Rick: “Wow that’s cool! Here’s some facts about (old thing) that I apparently have stored in my balding database of a head” (wheezing).

Meanwhile, Chumlee has bought something and is playing with it in the store.

Rick: “So how much do you want for it?”

Seller: “A lot of money.”

Rick: “How about a little money.”

Seller: “Ok.” (Alternate ending: “No.”)

Congratulations, you have now watched every episode ever of “Pawn Stars.”

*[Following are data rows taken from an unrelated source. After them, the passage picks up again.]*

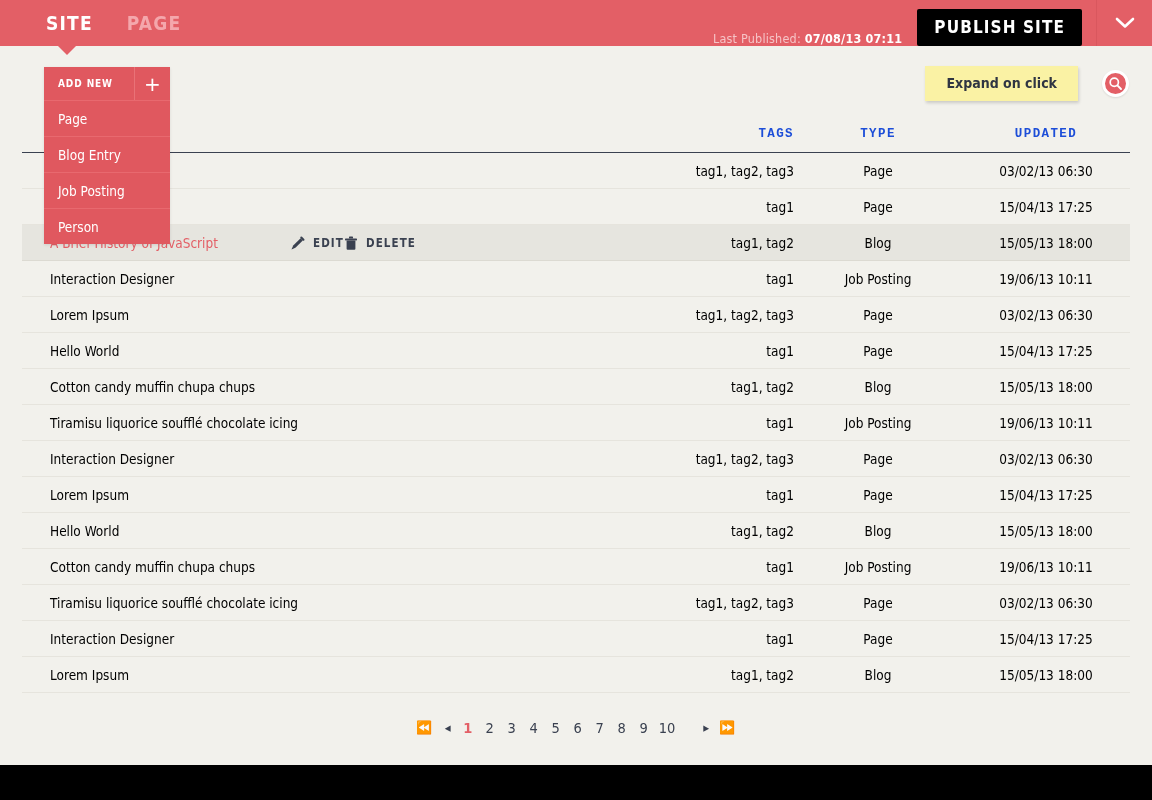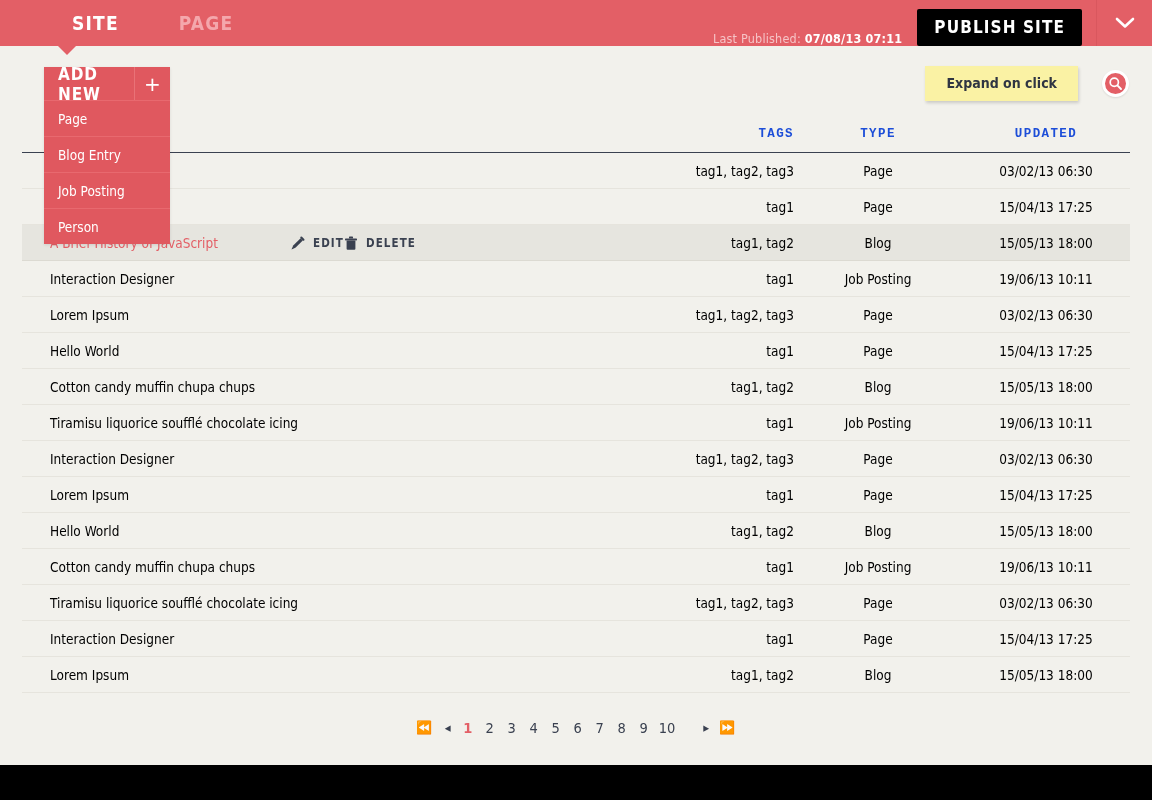--- a/index.html
+++ b/index.html
@@ -23,7 +23,6 @@
     font-weight:bold; font-size:19px; letter-spacing:1.2px;
     line-height:46px; height:46px; cursor:pointer;
     color:#F4A7AC;
-    margin-left:26px;
   }
   .nav-tab.active { color:#FFFFFF; }
   .tab-caret {

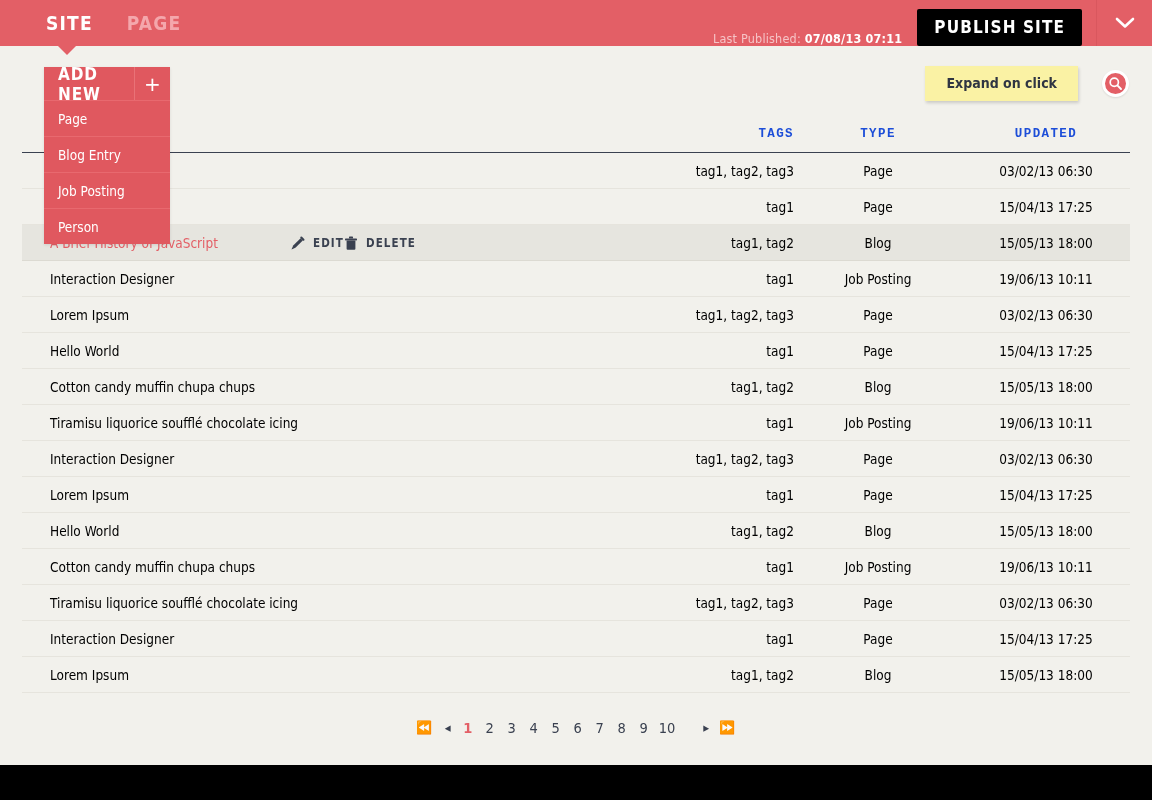--- a/index.html
+++ b/index.html
@@ -67,7 +67,7 @@
   .addnew-label {
     flex:1; display:flex; align-items:center; padding-left:14px;
     color:#FFFFFF; font-family:"DejaVu Sans Condensed","Liberation Sans", sans-serif;
-    font-weight:bold; font-size:17px; letter-spacing:.9px;
+    font-weight:bold; font-size:10px; letter-spacing:.9px;
   }
   .addnew-plus {
     width:36px; display:flex; align-items:center; justify-content:center;

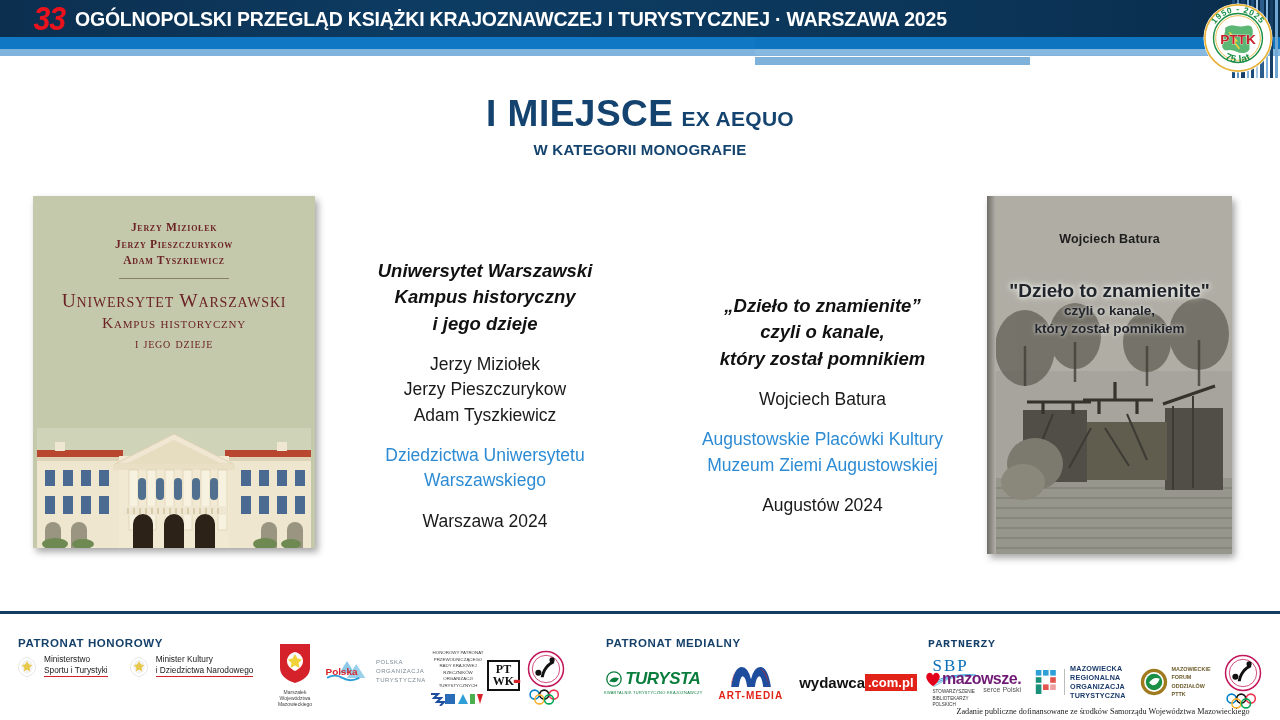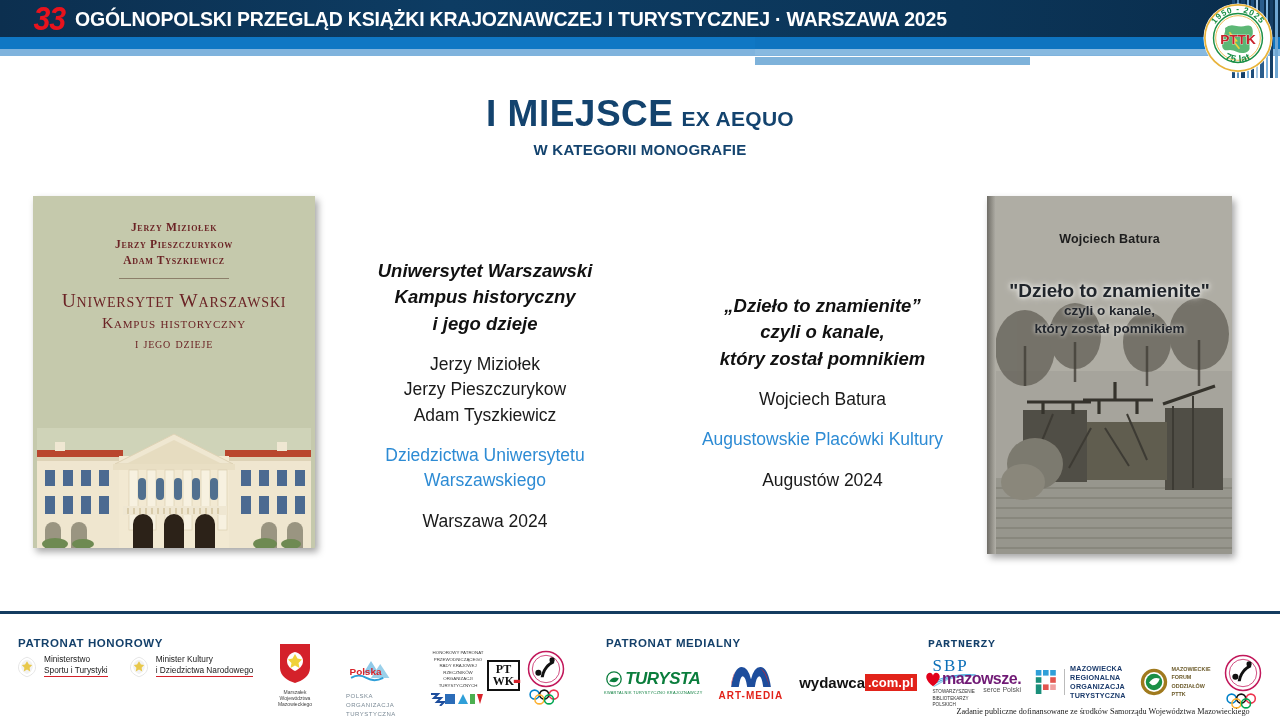--- a/index.html
+++ b/index.html
@@ -523,6 +523,7 @@
   </div>
   <div class="bk-pub">
     <div>Augustowskie Placówki Kultury</div>
+    <div>Muzeum Ziemi Augustowskiej</div>
   </div>
   <div class="bk-place">Augustów 2024</div>
 </div>

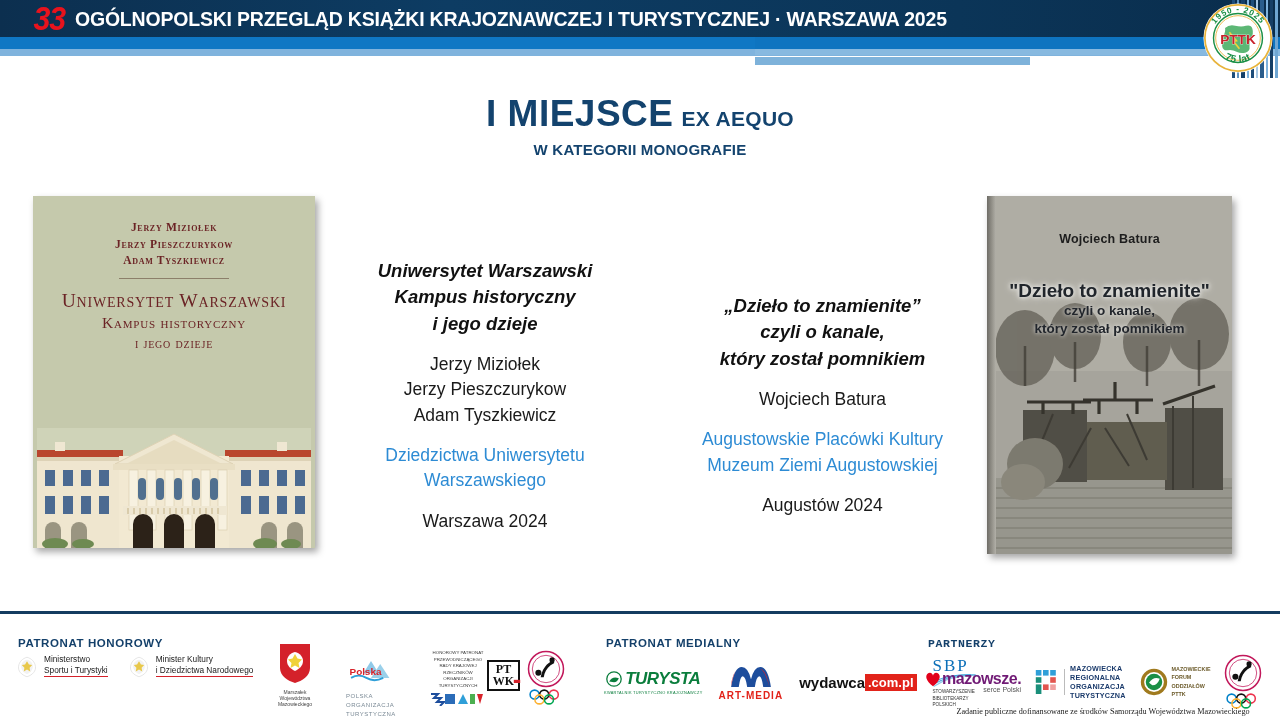--- a/index.html
+++ b/index.html
@@ -574,7 +574,7 @@
     </div>
   </div>
 
-  <div class="logo-row" style="left:346px; top:42px; gap:6px;flex-direction:column;">
+  <div class="logo-row" style="left:324px; top:42px; gap:6px;">
     <svg width="46" height="30" viewBox="0 0 60 38" aria-hidden="true">
       <path d="M30 6 l10 16 h-20 z" fill="#8fc9e8"></path>
       <path d="M42 10 l12 18 h-24 z" fill="#9ad0ea"></path>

I could make an incisive social critique about how Americans have become such consumerists that we are now entertained by watching people buy things. But I’m not going to. Frankly, I don’t really care. I just want History to bring back the Nazis, dinosaurs and Spartans. I want to watch a show about the Pyramids of Giza that doesn’t have aliens in it. I want to sit on my couch and passively learn about history, not hypothetical future scenarios or half-baked conspiracy theories. I’m told that the old shows air on History’s auxiliary channel, H2, but I’ll travel to Egypt and see the Sphinx myself before I’ll pay to see it on an extra channel.

I haven’t given up hope on the old gold H yet. The “Hatfields and McCoys” miniseries was pretty good, and there’s a new show coming out about the American “Robber Barons” that looks intriguing. But if those fall through, I won’t have much use for my TV besides watching sports.

So if the Cardinals don’t do well next season, come watch me sell my TV at a local pawn shop. I’m sure it will be highly entertaining.